ENGL 556B -- Winter Quarter 2009

Race, Space, and Black South Africa (w/C Lit 535A) Chrisman MW 10:30-12:20 13156

Some of the most challenging literary productions and theoretical debates on racial identity, oppression and resistance have been generated by the experience of black South Africa. And yet these practices are frequently overlooked by the US academic industries of critical race and postcolonial studies, that engage primarily with the experience of the US and of South Asia, respectively. This course aims to broaden understanding of colonialism and contemporary neocolonialism, as well as expanding student knowledge of an important particular literary archive and national history. We start with the period of the 1940s, when apartheid emerged as an official state expression of racist domination, and end in the post-apartheid era of the 21st century. Students will engage in careful contextualization, and careful close reading of literary texts. The central conceptual concern of the course is the relationship between race and space. We will consider the ways in which this relationship has been theorized by a range of anti-colonial, postcolonial and South African thinkers, and explore what kind of critical conversation our literary archive develops with this thought.
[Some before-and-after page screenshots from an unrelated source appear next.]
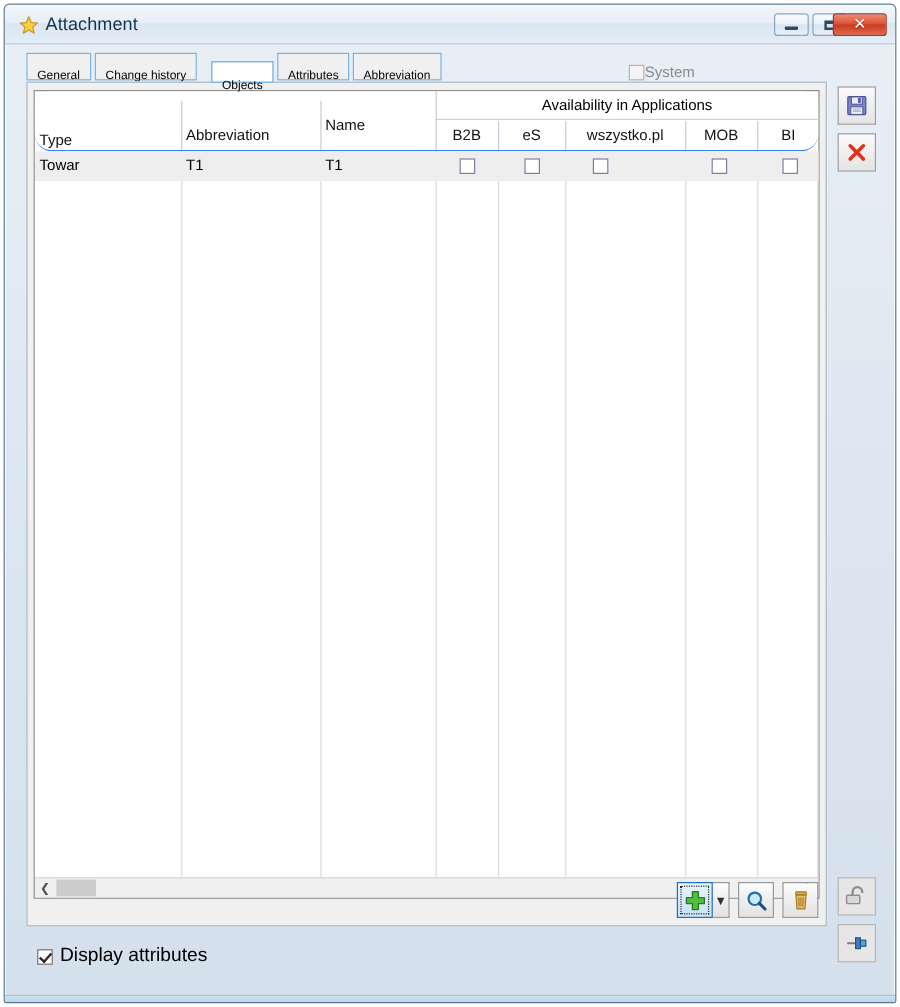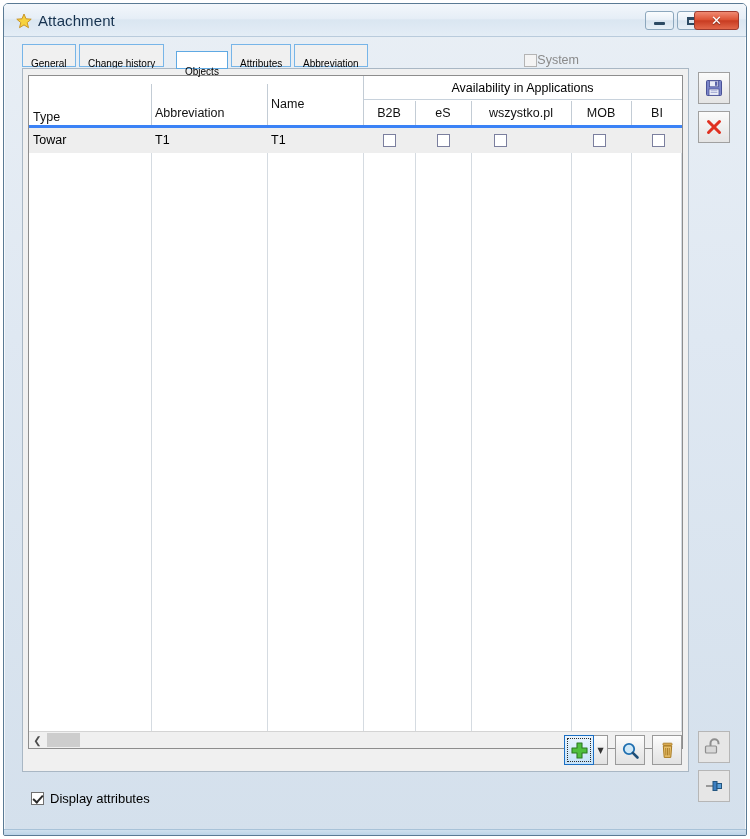--- a/index.html
+++ b/index.html
@@ -179,7 +179,8 @@
     position: relative;
     height: 49px;
     background: #ffffff;
-    border-bottom: 3px solid #3b82f6;
+    border-bottom: 1px solid #3b82f6;
+    border-radius: 14px;
   }
   .hdr-group {
     position: absolute;

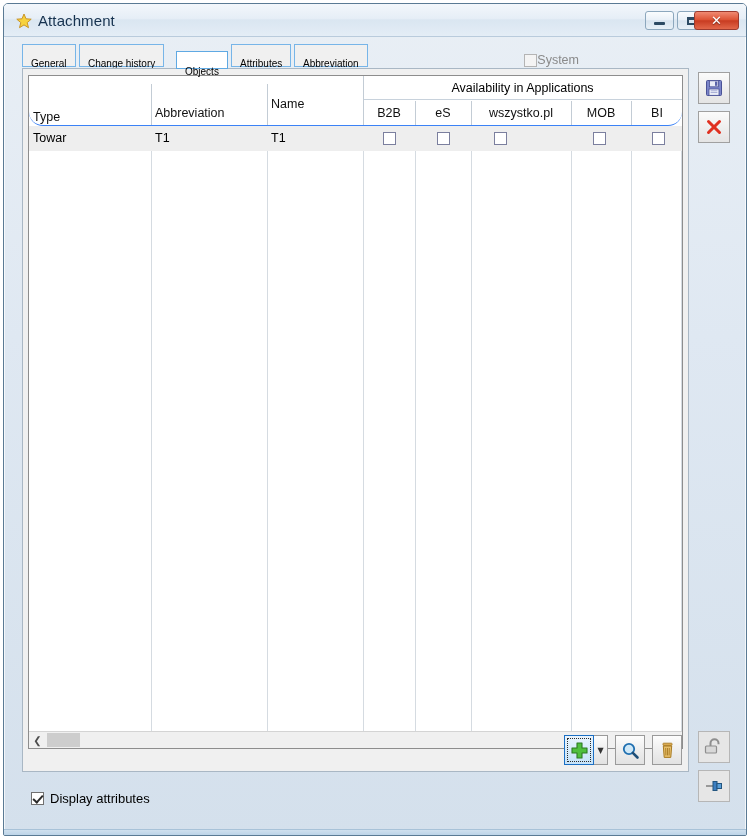--- a/index.html
+++ b/index.html
@@ -332,7 +332,7 @@
     align-items: center;
     gap: 6px;
   }
-  #display-attr-label { font-size: 13px; color: #000000; }
+  #display-attr-label { font-size: 16px; color: #000000; }
 
   
   .side-btn {

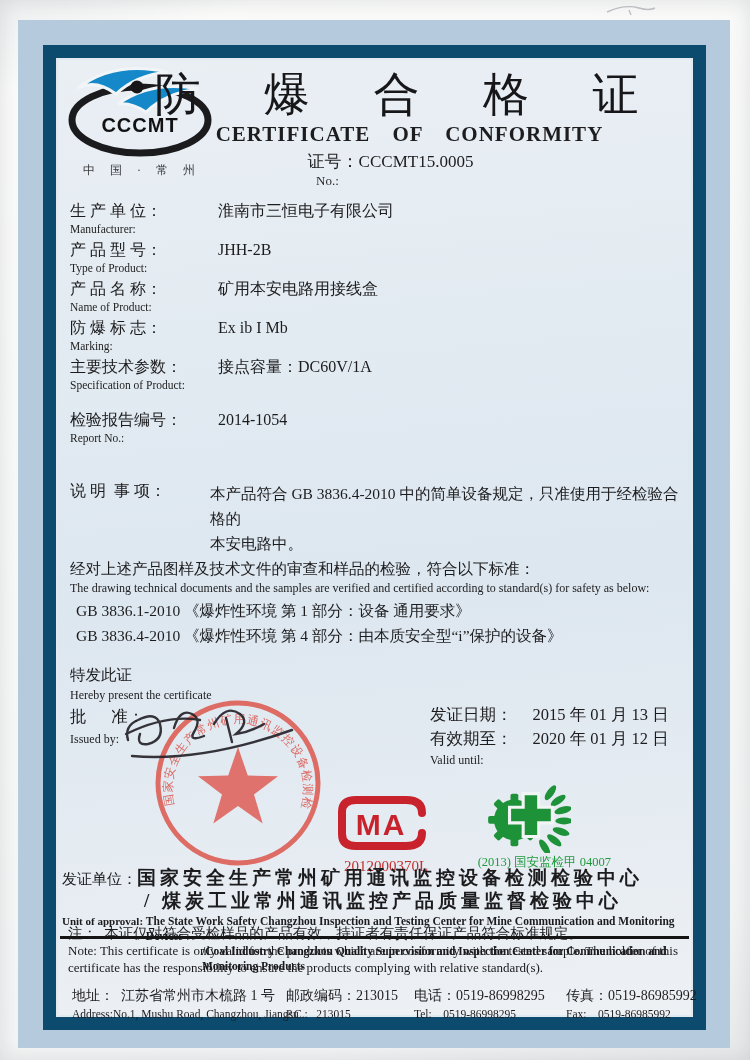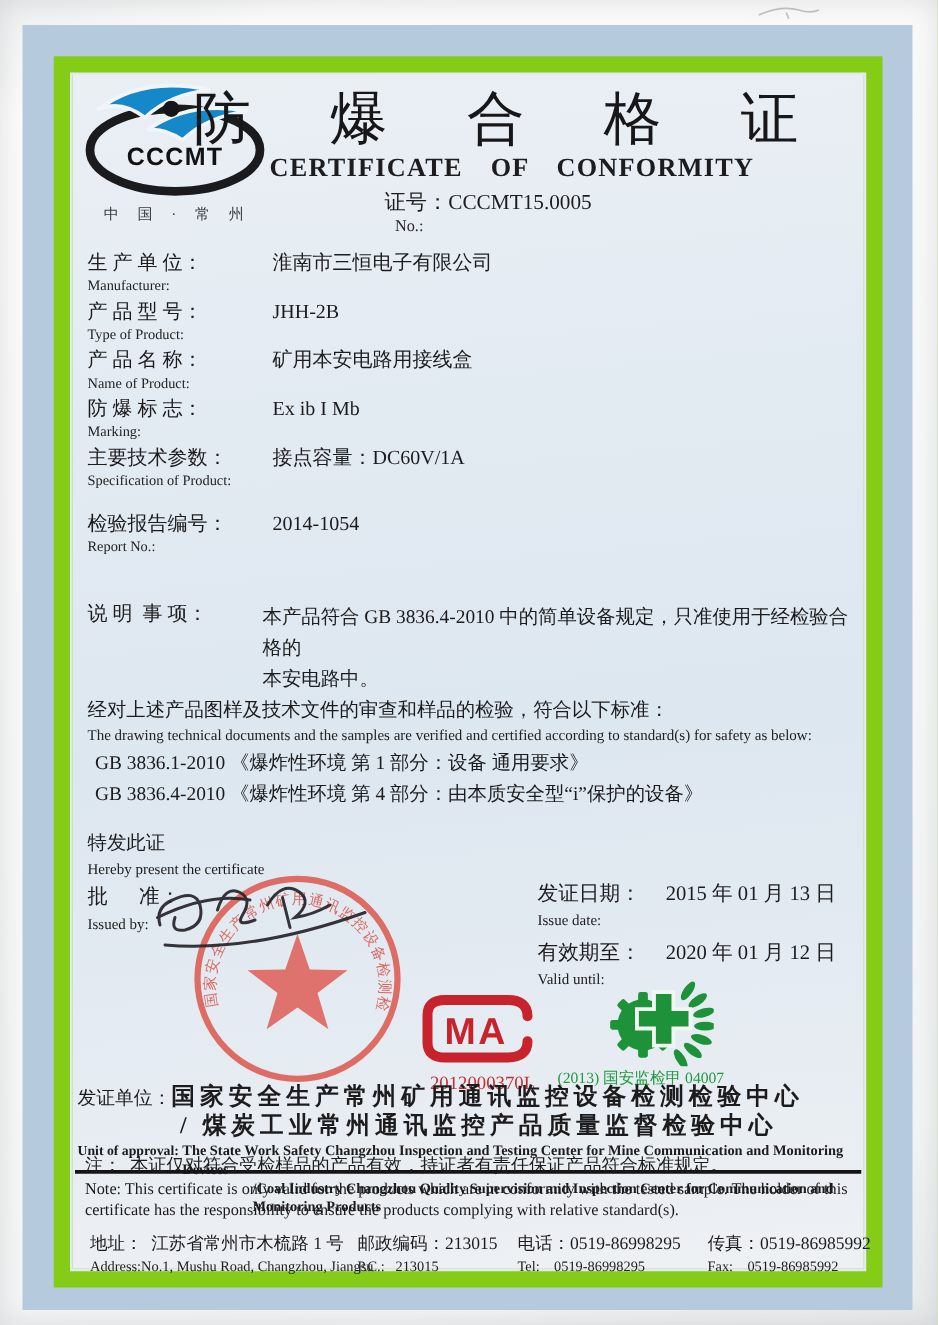--- a/index.html
+++ b/index.html
@@ -11,7 +11,7 @@
           box-shadow:inset 0 0 22px rgba(110,115,125,.20); }
 
   .frame-light { position:absolute; left:18px; top:20px; right:20px; bottom:12px; background:#b5cadd; }
-  .frame-dark  { position:absolute; left:25px; top:25px; right:24px; bottom:18px; background:#84cc16; }
+  .frame-dark  { position:absolute; left:25px; top:25px; right:24px; bottom:18px; background:#0c4a6e; }
   .inner { position:absolute; left:13px; top:13px; right:13px; bottom:13px;
            border:2px solid #e2eaf1;
            background:linear-gradient(175deg,#eaeff4 0%,#e3ebf2 28%,#dde7f0 55%,#e6ecf2 82%,#eef1f4 100%); }

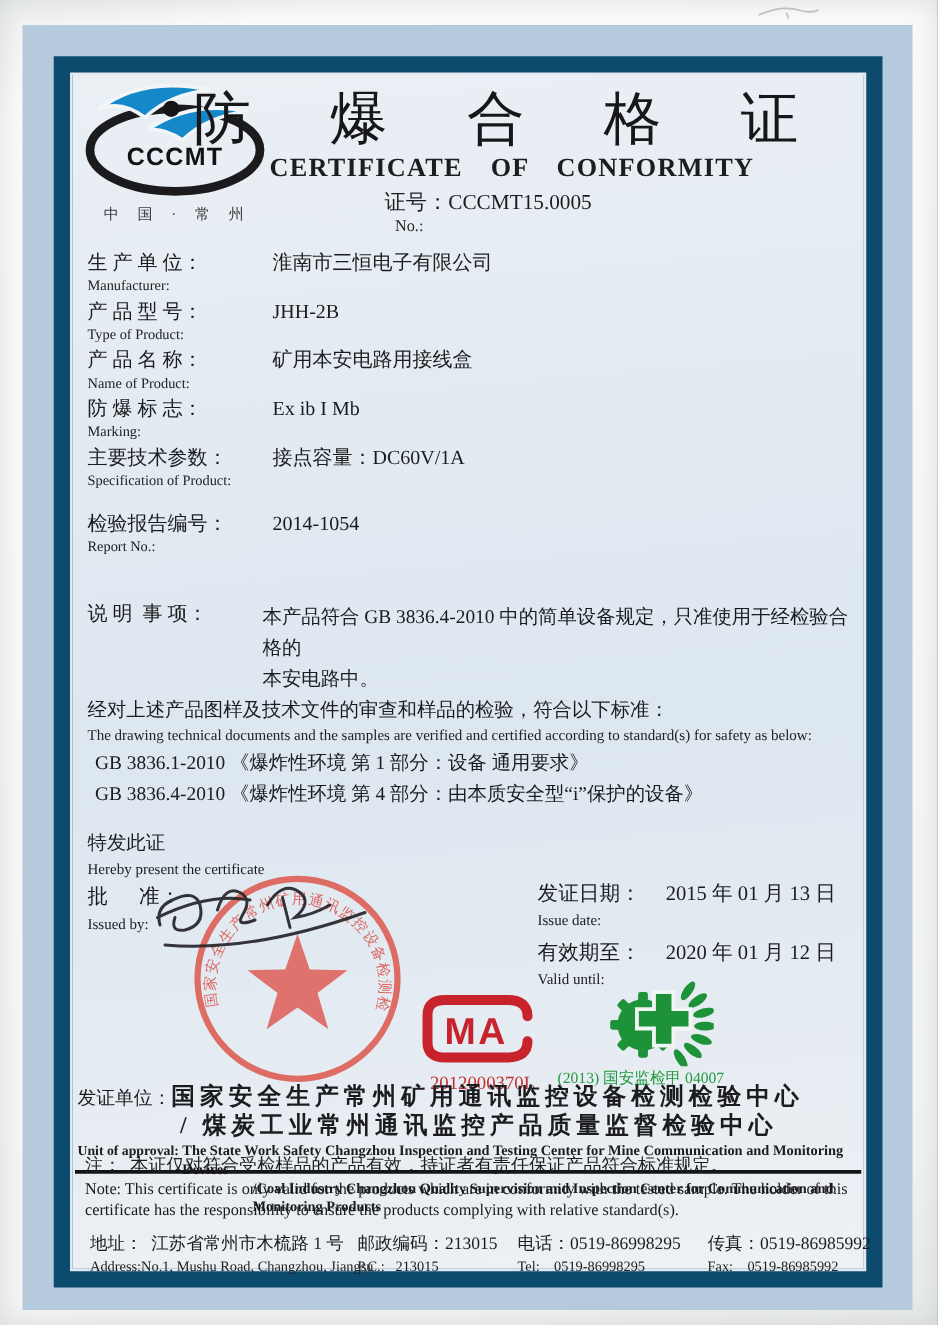--- a/index.html
+++ b/index.html
@@ -192,7 +192,6 @@
 
         <div class="abs dates-block">
           <div class="drow"><span>发证日期：</span><span>2015 年 01 月 13 日</span></div>
-          <div class="den">Issue date:</div>
           <div class="drow"><span>有效期至：</span><span>2020 年 01 月 12 日</span></div>
           <div class="den">Valid until:</div>
         </div>

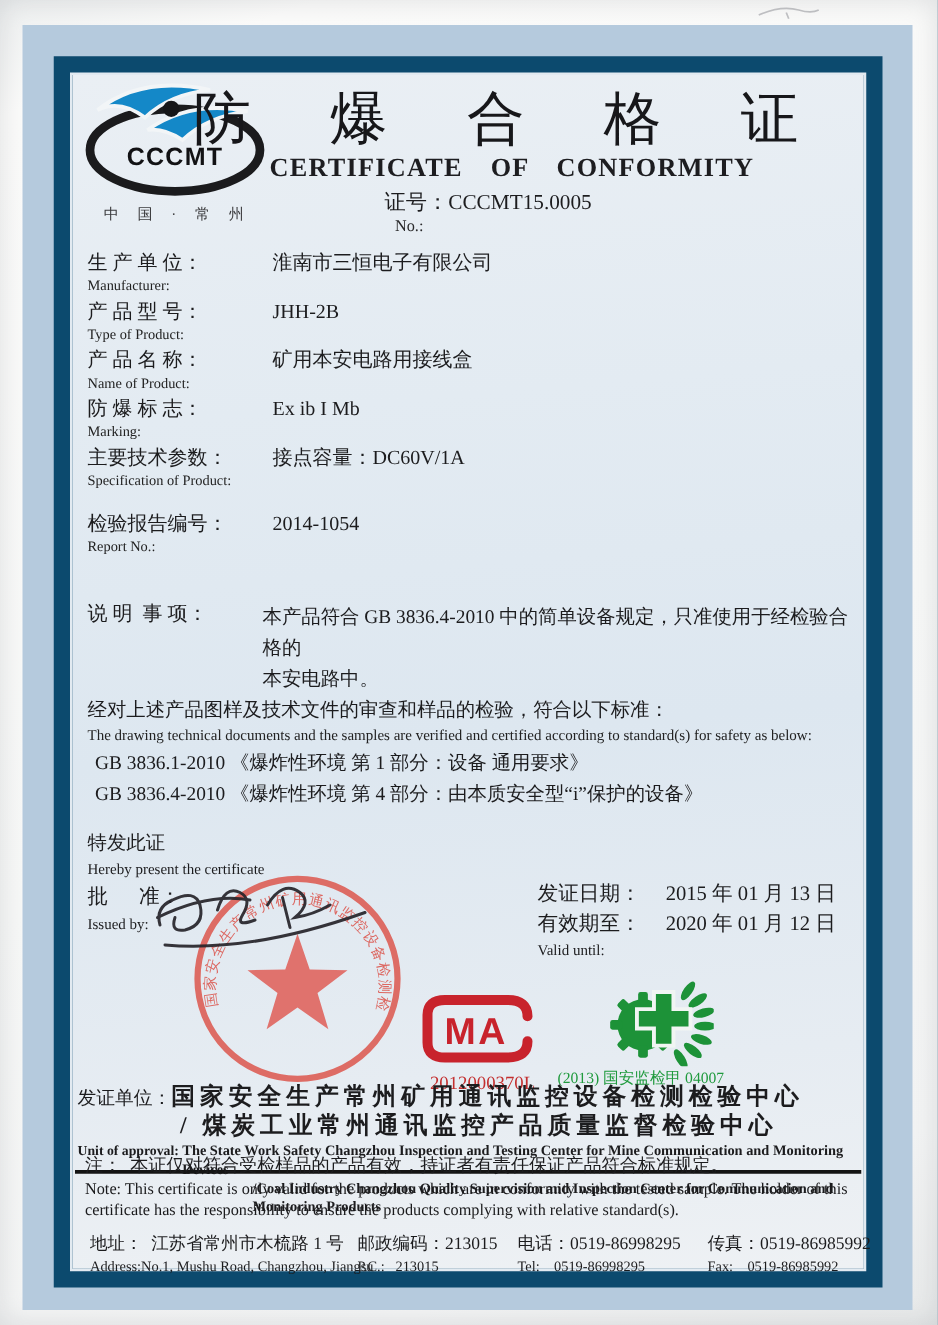--- a/index.html
+++ b/index.html
@@ -63,7 +63,7 @@
 
   .cma-block { left:253px; top:733px; width:150px; text-align:center; }
   .cma-num { font-size:15px; color:#c32f2f; margin-top:1px; font-family:"Liberation Serif",serif; }
-  .green-block { left:388px; top:721px; width:165px; text-align:left; }
+  .green-block { left:388px; top:721px; width:165px; text-align:right; }
   .green-num { font-size:12.5px; color:#1f9a3d; margin-top:1px; white-space:pre; }
 
   .issuer-block { left:4px; right:2px; top:806px; }

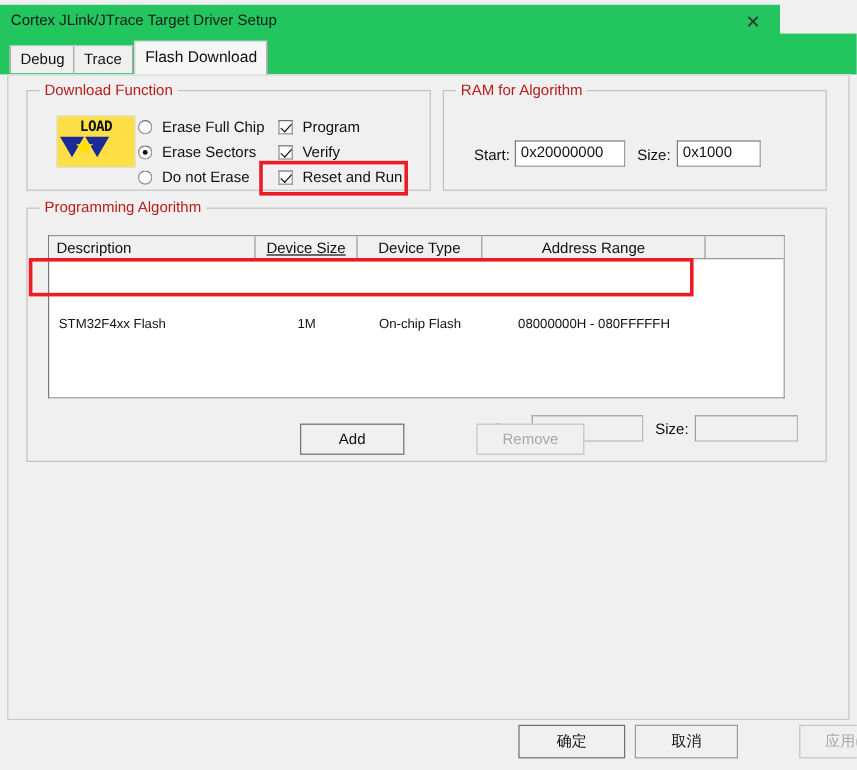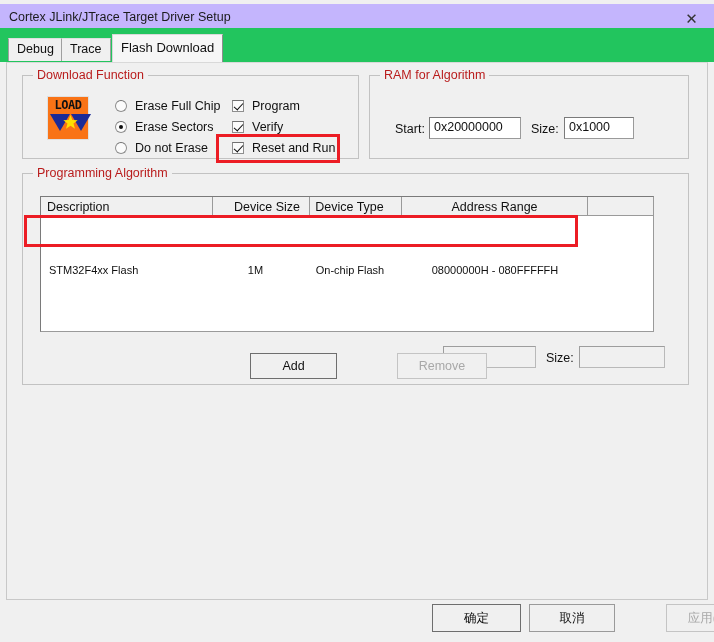--- a/index.html
+++ b/index.html
@@ -19,8 +19,8 @@
   
   .titlebar {
     position: absolute; left: 0; top: 4px;
-    width: 714px; height: 28px;
-    background: #c4b5fd;
+    width: 650px; height: 28px;
+    background: #22c55e;
     border-bottom: 1px solid #e6e6e6;
   }
   .title-text {

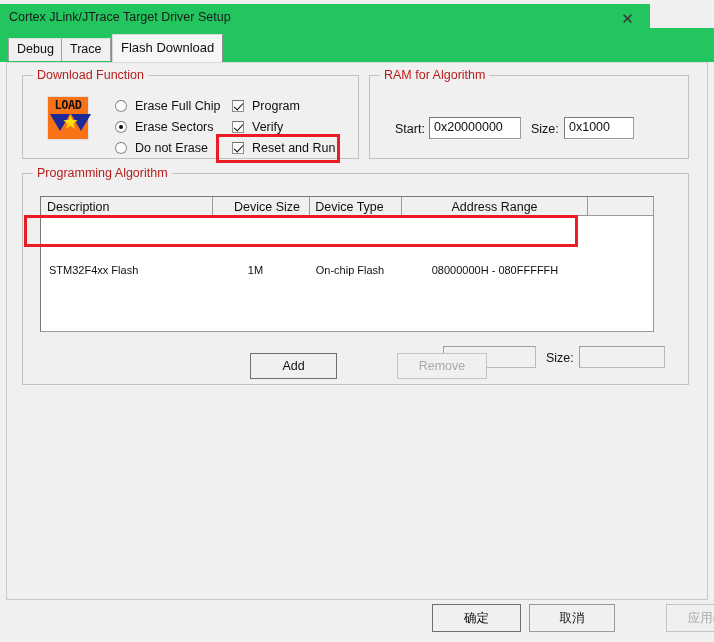--- a/index.html
+++ b/index.html
@@ -97,8 +97,8 @@
   .load-icon {
     position: absolute;
     left: 24px; top: 20px;
-    width: 42px; height: 44px;
-    background: #f97316;
+    width: 66px; height: 44px;
+    background: #fde047;
     border: 1px solid #e0e0e0;
   }
   .load-word {

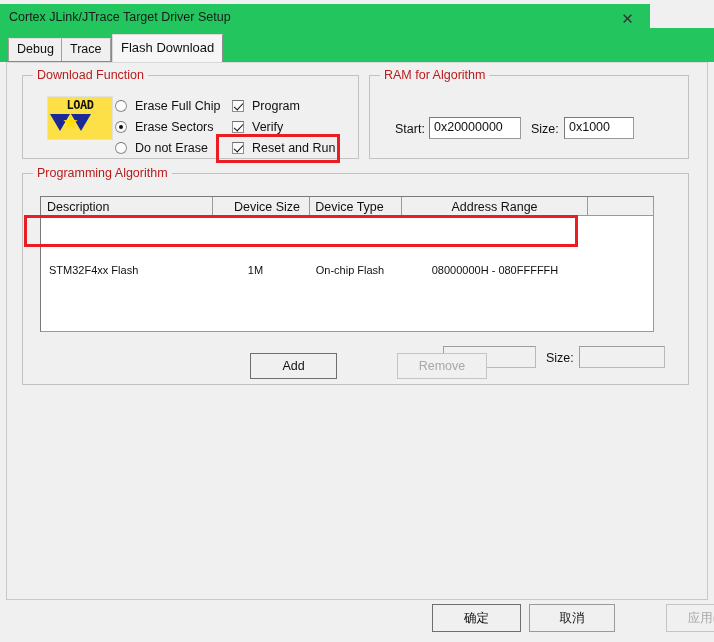--- a/index.html
+++ b/index.html
@@ -333,7 +333,7 @@
       <div class="table-wrap">
         <div class="thead">
           <div class="th" style="left:0px;   width:172px;">Description</div>
-          <div class="th c" style="left:184px; width:85px;">Device Size</div>
+          <div class="th c" style="left:172px; width:85px;text-decoration:underline;">Device Size</div>
           <div class="th c" style="left:257px; width:104px;">Device Type</div>
           <div class="th c" style="left:361px; width:186px;">Address Range</div>
           <div class="th" style="left:547px; width:65px; border-right:none;"></div>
No prior familiarity with South African writing will be assumed, though preparatory background reading is recommended. Primary literary texts will include works by Peter Abrahams, Zakes Mda, Phaswane Mpe, Lauretta Ngcobo, Miriam Tlali and Zoe Wicomb. Critical-political and theoretical texts may include works by Neville Alexander, Steve Biko, Frantz Fanon, Njabulo Ndebele and Sarah Nuttall, among others.